** TASK INPUT follows **

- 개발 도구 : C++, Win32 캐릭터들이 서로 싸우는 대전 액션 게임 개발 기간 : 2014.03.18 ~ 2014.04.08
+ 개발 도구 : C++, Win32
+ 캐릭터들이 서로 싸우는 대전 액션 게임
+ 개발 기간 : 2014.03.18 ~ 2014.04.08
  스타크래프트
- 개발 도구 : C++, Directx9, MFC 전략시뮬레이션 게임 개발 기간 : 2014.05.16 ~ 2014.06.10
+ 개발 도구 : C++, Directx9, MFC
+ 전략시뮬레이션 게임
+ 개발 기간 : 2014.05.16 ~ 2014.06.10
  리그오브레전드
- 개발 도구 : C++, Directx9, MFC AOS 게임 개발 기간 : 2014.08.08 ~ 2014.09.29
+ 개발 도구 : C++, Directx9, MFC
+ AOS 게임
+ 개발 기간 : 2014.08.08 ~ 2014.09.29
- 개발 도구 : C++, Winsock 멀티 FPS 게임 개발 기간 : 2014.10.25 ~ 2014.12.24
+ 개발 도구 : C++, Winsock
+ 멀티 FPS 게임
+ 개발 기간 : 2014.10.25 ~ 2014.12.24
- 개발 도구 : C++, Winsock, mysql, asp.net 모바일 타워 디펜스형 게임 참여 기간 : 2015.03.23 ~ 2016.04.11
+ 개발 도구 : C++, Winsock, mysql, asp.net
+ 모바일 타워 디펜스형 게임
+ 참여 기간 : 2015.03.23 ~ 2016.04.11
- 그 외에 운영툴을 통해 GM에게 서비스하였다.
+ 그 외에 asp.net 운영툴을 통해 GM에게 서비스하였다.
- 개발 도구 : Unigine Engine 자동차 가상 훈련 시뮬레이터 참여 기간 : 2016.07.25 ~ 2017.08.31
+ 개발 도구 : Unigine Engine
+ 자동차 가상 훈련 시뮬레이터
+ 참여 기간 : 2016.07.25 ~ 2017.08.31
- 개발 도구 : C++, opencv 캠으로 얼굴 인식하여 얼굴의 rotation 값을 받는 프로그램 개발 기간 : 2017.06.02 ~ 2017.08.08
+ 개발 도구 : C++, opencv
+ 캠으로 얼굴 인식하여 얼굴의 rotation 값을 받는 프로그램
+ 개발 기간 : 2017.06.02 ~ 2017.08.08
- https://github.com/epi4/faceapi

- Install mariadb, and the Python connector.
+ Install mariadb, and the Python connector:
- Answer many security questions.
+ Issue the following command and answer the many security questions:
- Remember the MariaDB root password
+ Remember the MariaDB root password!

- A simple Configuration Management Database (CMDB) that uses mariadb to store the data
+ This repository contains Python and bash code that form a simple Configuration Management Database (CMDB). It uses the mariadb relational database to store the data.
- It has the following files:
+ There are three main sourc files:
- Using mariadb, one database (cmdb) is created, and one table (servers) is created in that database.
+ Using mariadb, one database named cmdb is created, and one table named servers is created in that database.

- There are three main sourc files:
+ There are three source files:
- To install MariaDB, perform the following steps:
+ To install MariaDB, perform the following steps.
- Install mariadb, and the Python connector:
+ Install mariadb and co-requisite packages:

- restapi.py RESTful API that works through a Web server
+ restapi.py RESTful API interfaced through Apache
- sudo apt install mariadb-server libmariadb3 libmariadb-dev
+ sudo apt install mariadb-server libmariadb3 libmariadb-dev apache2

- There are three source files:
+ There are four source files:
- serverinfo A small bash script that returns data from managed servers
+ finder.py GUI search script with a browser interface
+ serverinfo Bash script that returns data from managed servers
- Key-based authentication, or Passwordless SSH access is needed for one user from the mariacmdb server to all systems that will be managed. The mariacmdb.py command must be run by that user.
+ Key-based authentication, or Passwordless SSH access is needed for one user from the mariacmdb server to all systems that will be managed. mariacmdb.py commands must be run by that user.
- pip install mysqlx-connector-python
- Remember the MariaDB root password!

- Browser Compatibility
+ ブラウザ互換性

** End of TASK INPUT **

§ WHAT TO WORK ON: Extract each line from the entries above that contains the string "디펜스형".

§ RESPONSE:
- 개발 도구 : C++, Winsock, mysql, asp.net 모바일 타워 디펜스형 게임 참여 기간 : 2015.03.23 ~ 2016.04.11
+ 모바일 타워 디펜스형 게임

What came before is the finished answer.